_Instructions for the task:_
Count the lines below that hold the word "Infiniti" and say how many, with no other text.

(Change detection outputs)
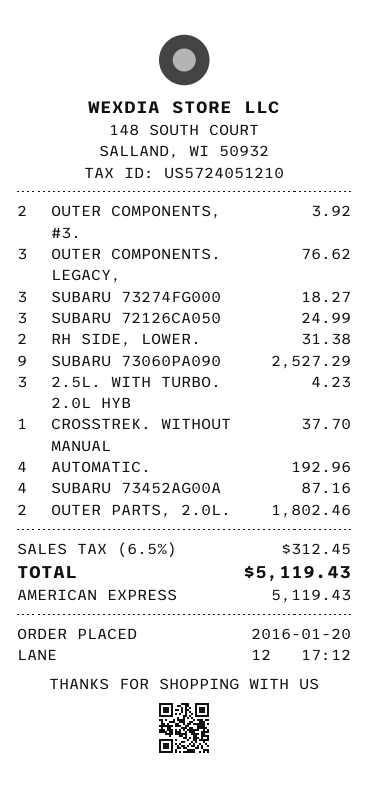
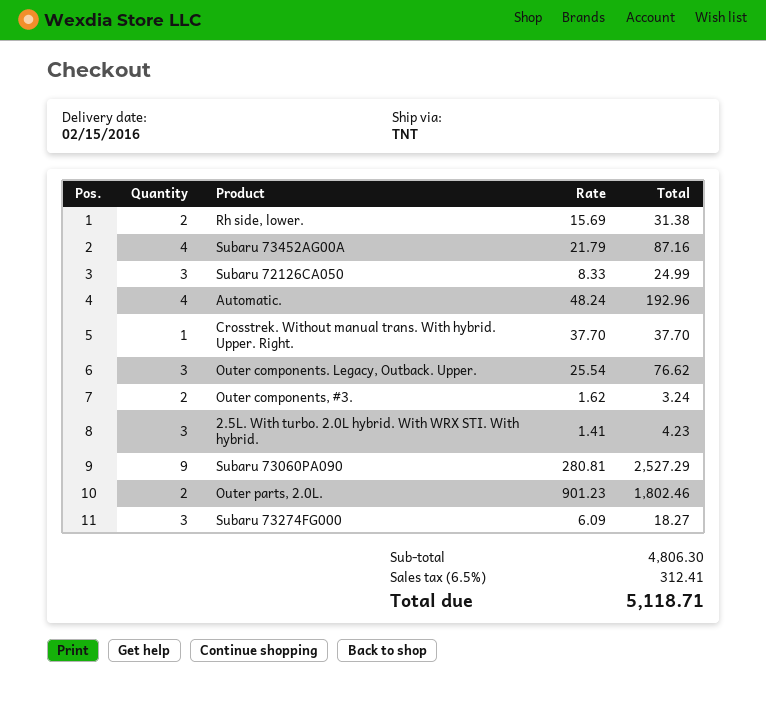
OUTER COMPONENTS, #3.: 2 for 3.92 -> 2 for 3.24
tax: 6.5% = 312.45 -> 6.5% = 312.41
total: 5119.43 -> 5118.71

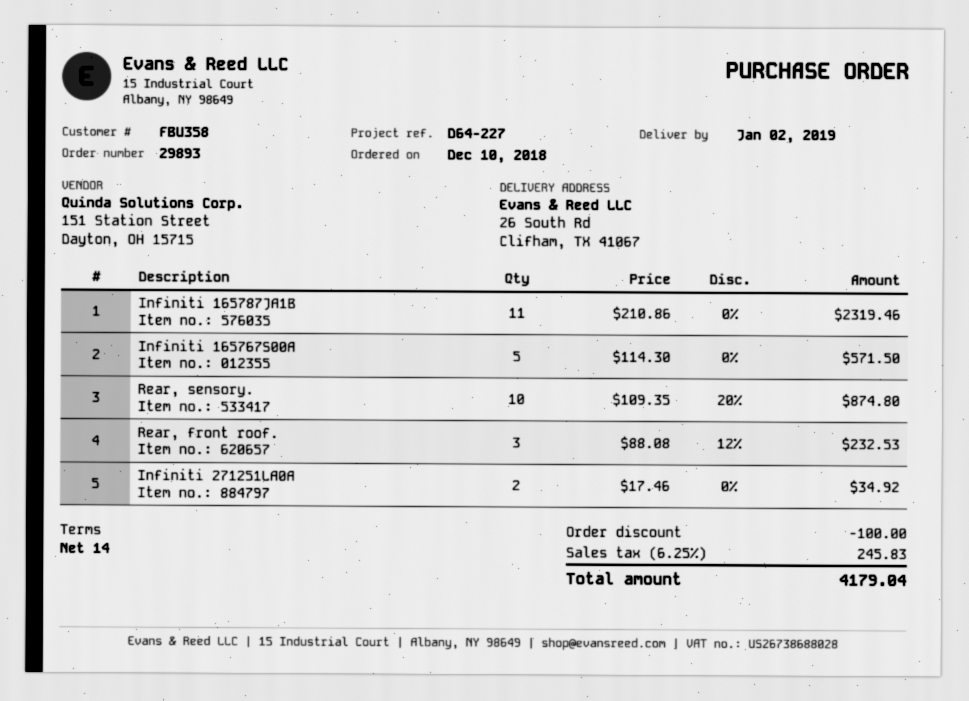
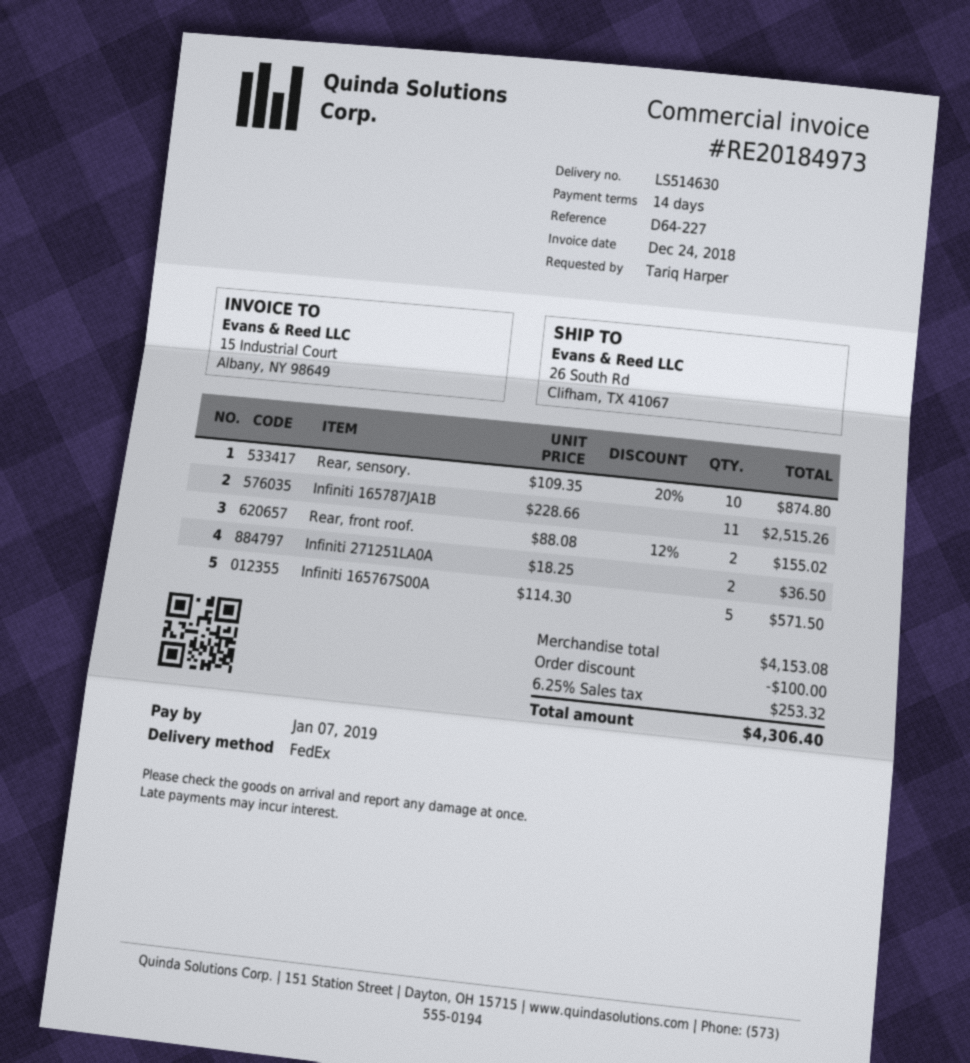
Infiniti 165787JA1B: 11 x 210.86 = 2319.46 -> 11 x 228.66 = 2515.26
Rear, front roof.: 3 x 88.08 - 12% = 232.53 -> 2 x 88.08 - 12% = 155.02
Infiniti 271251LA0A: 2 x 17.46 = 34.92 -> 2 x 18.25 = 36.50
tax: 6.25% = 245.83 -> 6.25% = 253.32
total: 4179.04 -> 4306.40

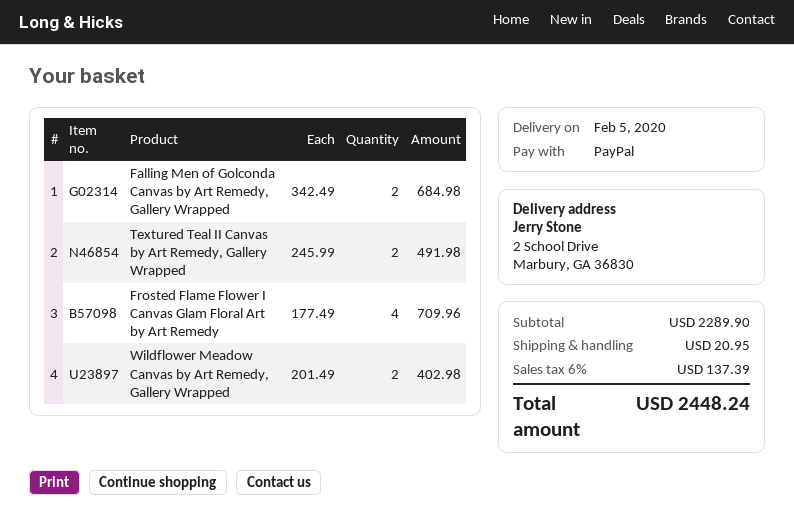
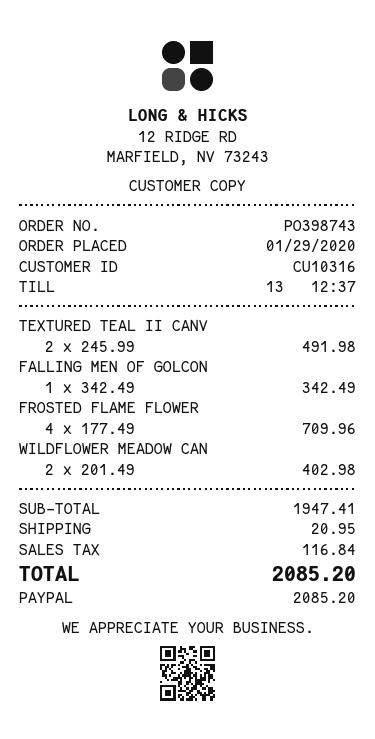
Falling Men of Golconda Canvas by Art Remedy, Gallery Wrapped: 2 x 342.49 = 684.98 -> 1 x 342.49 = 342.49
subtotal: 2289.90 -> 1947.41
tax: 137.39 -> 116.84
total: 2448.24 -> 2085.20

_Response to the exercise:_
2